─── Data

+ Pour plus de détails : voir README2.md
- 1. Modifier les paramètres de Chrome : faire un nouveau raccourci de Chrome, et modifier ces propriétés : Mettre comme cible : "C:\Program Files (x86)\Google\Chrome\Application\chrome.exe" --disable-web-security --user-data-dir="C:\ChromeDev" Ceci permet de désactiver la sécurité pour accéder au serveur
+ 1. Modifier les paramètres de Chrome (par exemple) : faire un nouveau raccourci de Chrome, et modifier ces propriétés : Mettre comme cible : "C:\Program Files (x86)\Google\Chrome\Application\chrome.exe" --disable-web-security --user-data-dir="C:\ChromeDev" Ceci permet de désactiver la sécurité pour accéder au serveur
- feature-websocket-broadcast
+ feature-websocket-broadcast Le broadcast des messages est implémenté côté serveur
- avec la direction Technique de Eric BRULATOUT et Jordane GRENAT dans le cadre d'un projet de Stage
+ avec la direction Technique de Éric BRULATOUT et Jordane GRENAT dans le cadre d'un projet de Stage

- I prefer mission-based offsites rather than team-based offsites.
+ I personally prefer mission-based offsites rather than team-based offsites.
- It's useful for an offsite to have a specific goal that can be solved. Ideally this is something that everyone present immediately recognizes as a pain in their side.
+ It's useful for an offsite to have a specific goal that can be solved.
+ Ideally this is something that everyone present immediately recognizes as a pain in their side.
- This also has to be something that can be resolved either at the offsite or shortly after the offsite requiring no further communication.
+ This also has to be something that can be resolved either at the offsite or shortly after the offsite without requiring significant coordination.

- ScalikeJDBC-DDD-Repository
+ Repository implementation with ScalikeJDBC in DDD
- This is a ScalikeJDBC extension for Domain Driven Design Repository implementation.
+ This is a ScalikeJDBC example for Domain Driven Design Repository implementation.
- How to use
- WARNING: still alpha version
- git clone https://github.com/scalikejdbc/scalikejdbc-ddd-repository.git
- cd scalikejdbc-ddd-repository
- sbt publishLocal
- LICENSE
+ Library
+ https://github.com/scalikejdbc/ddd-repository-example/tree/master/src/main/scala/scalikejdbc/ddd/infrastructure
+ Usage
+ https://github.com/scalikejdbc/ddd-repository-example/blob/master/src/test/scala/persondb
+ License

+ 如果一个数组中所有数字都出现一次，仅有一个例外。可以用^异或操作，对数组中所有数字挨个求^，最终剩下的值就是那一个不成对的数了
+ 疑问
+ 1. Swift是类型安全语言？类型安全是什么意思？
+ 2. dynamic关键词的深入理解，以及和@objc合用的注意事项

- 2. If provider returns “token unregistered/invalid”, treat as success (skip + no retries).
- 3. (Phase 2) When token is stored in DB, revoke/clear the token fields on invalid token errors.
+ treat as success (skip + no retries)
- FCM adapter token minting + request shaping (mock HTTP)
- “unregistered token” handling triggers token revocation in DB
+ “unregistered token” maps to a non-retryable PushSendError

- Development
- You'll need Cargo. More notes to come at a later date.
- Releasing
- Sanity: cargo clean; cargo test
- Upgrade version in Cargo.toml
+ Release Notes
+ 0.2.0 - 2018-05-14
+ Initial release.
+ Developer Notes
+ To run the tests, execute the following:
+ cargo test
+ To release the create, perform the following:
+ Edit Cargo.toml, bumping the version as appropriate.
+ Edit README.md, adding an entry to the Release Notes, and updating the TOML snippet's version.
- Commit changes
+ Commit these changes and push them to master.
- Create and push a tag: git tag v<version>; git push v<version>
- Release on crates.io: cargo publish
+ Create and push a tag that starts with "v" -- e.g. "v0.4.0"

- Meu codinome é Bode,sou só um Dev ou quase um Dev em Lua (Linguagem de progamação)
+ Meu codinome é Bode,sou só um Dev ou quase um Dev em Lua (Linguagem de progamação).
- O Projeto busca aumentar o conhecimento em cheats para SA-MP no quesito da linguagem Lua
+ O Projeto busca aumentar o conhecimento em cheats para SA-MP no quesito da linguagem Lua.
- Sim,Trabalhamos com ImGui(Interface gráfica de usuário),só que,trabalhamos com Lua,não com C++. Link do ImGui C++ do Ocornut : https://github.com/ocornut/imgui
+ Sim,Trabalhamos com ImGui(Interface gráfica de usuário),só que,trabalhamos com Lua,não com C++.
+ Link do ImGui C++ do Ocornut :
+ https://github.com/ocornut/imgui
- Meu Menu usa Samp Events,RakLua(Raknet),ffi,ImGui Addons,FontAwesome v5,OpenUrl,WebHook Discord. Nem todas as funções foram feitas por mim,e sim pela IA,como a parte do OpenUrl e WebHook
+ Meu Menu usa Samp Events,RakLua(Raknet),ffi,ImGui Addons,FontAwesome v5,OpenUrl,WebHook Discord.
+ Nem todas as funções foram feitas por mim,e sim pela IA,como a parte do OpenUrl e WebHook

──────

Task to carry out. Ending with the line containing "- 1. Modifier", please print exactly the lines of the material above from its first line onward, and nothing else.

Answer below.
+ Pour plus de détails : voir README2.md
- 1. Modifier les paramètres de Chrome : faire un nouveau raccourci de Chrome, et modifier ces propriétés : Mettre comme cible : "C:\Program Files (x86)\Google\Chrome\Application\chrome.exe" --disable-web-security --user-data-dir="C:\ChromeDev" Ceci permet de désactiver la sécurité pour accéder au serveur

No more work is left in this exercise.